▸ Exercise aim
Without the pictures, set down the records below word for word.

▸ Dataset records
=== Section Start ===
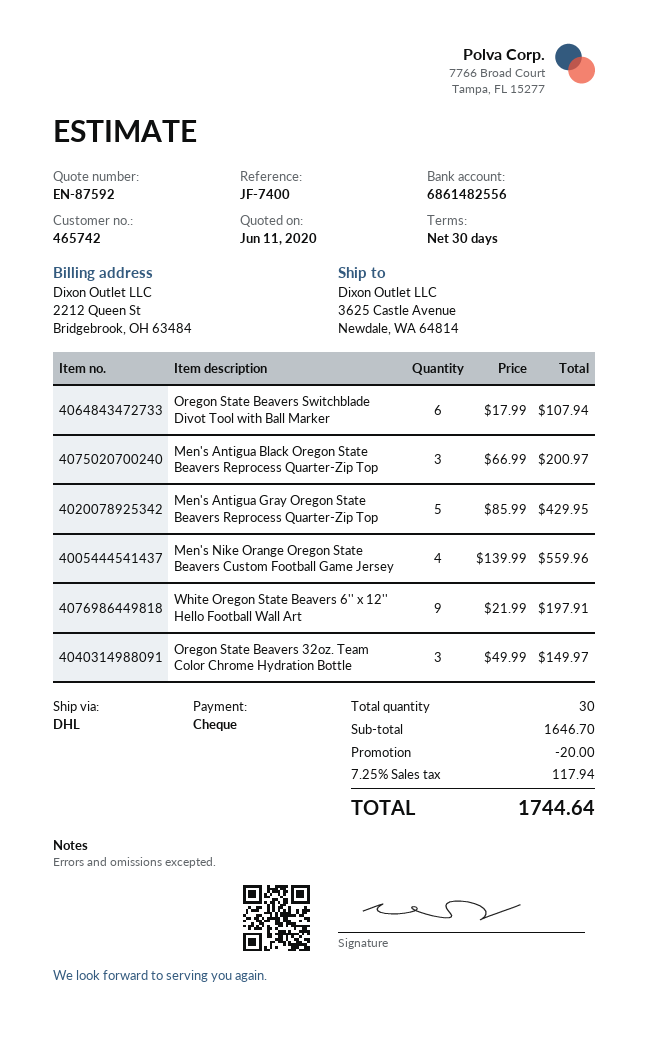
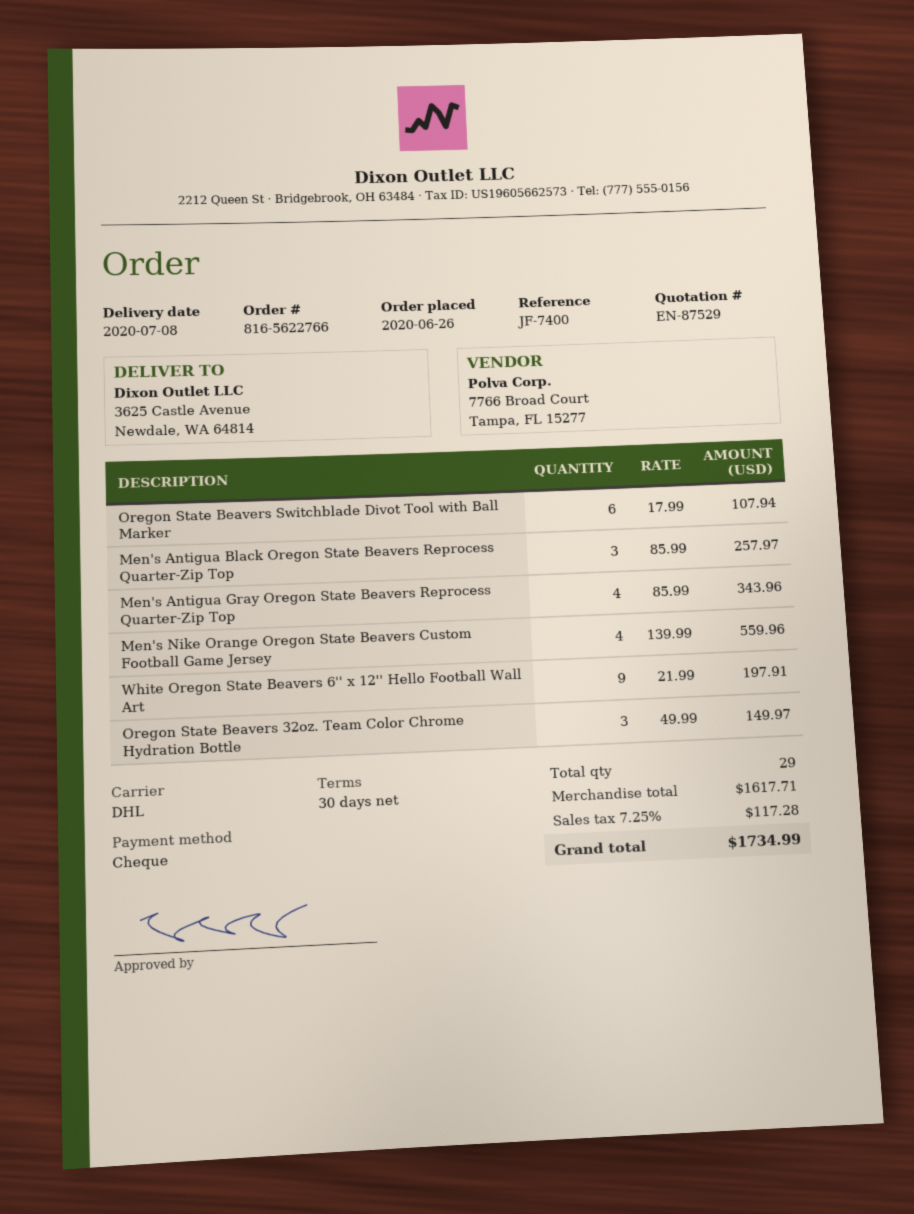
quote number: EN-87592 -> EN-87529
Men's Antigua Black Oregon State Beavers Reprocess Quarter-Zip Top: 3 x 66.99 = 200.97 -> 3 x 85.99 = 257.97
Men's Antigua Gray Oregon State Beavers Reprocess Quarter-Zip Top: 5 x 85.99 = 429.95 -> 4 x 85.99 = 343.96
total quantity: 30 -> 29
subtotal: 1646.70 -> 1617.71
discount: 20.00 -> none
tax: 7.25% = 117.94 -> 7.25% = 117.28
total: 1744.64 -> 1734.99

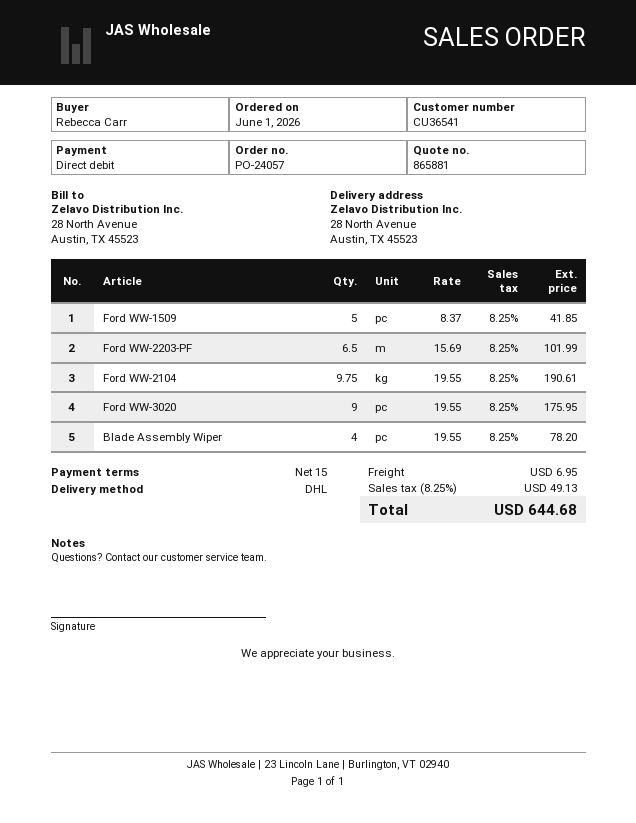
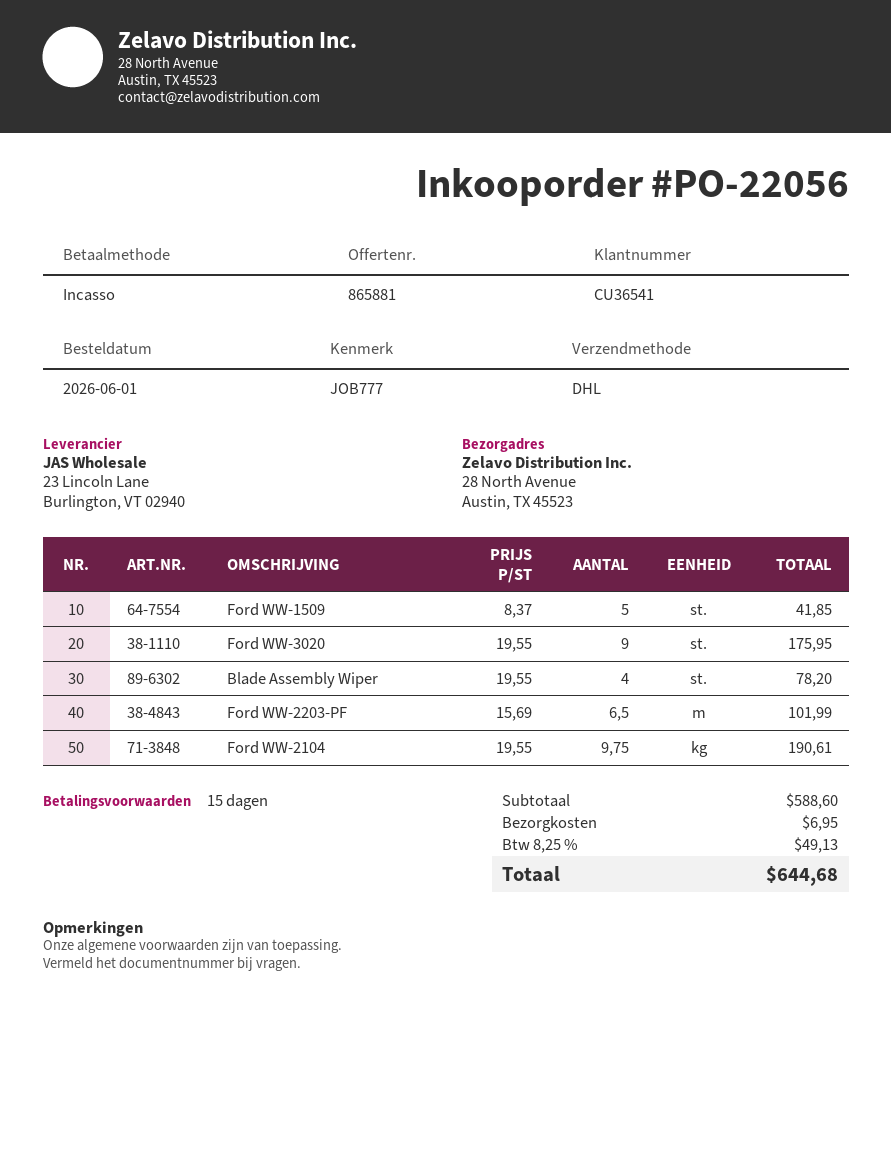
order number: PO-24057 -> PO-22056

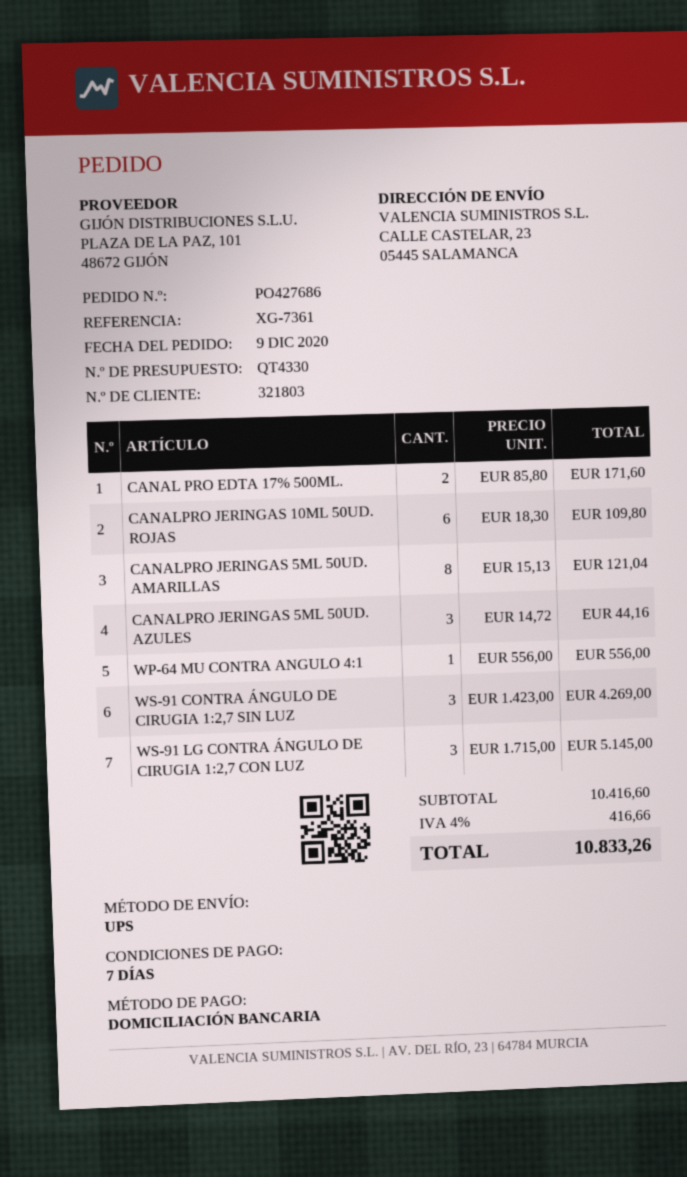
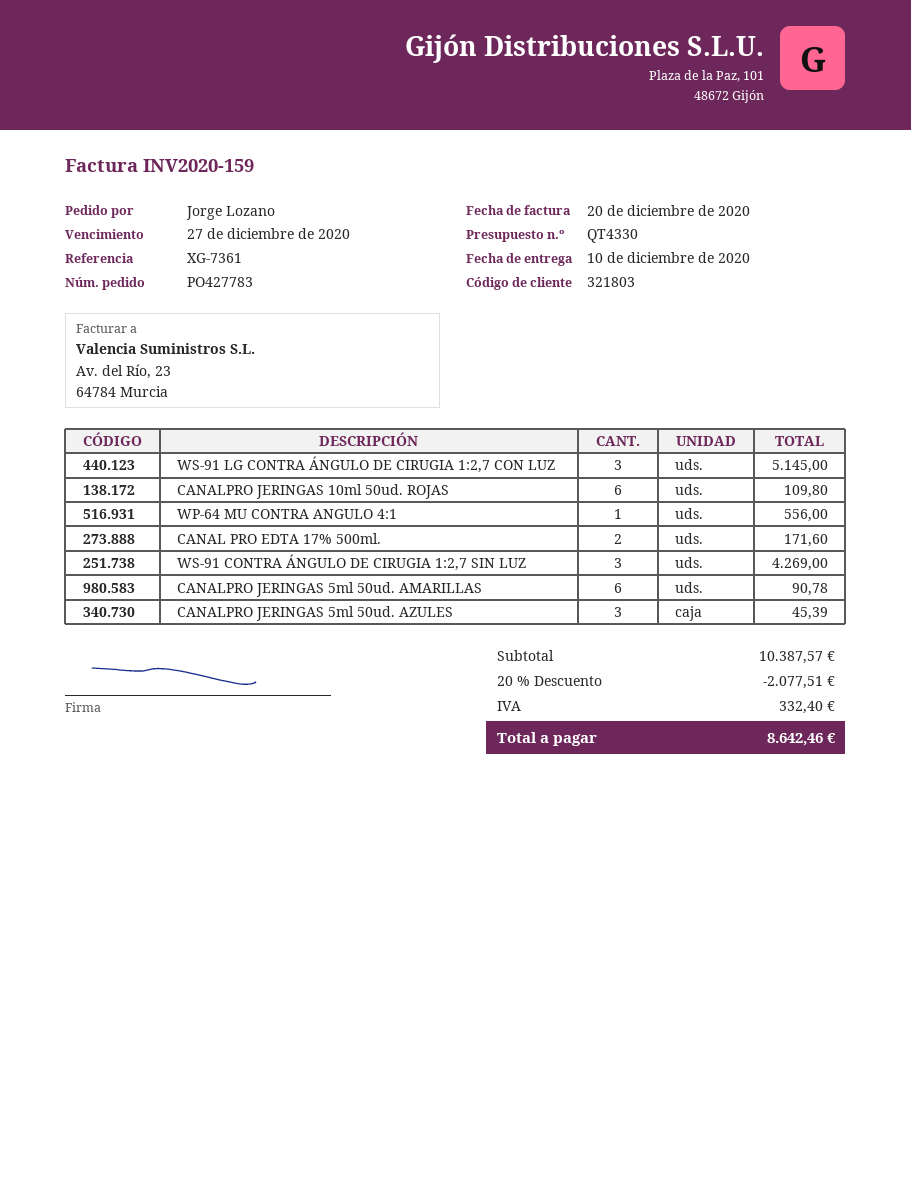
order number: PO427686 -> PO427783
CANALPRO JERINGAS 5ML 50UD. AMARILLAS: 8 for 121.04 -> 6 for 90.78
CANALPRO JERINGAS 5ML 50UD. AZULES: 3 for 44.16 -> 3 for 45.39
subtotal: 10416.60 -> 10387.57
discount: none -> 20% = 2077.51
tax: 416.66 -> 332.40
total: 10833.26 -> 8642.46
=== Section End ===
▸ Your response
quote number: EN-87592 -> EN-87529
Men's Antigua Black Oregon State Beavers Reprocess Quarter-Zip Top: 3 x 66.99 = 200.97 -> 3 x 85.99 = 257.97
Men's Antigua Gray Oregon State Beavers Reprocess Quarter-Zip Top: 5 x 85.99 = 429.95 -> 4 x 85.99 = 343.96
total quantity: 30 -> 29
subtotal: 1646.70 -> 1617.71
discount: 20.00 -> none
tax: 7.25% = 117.94 -> 7.25% = 117.28
total: 1744.64 -> 1734.99

order number: PO-24057 -> PO-22056

order number: PO427686 -> PO427783
CANALPRO JERINGAS 5ML 50UD. AMARILLAS: 8 for 121.04 -> 6 for 90.78
CANALPRO JERINGAS 5ML 50UD. AZULES: 3 for 44.16 -> 3 for 45.39
subtotal: 10416.60 -> 10387.57
discount: none -> 20% = 2077.51
tax: 416.66 -> 332.40
total: 10833.26 -> 8642.46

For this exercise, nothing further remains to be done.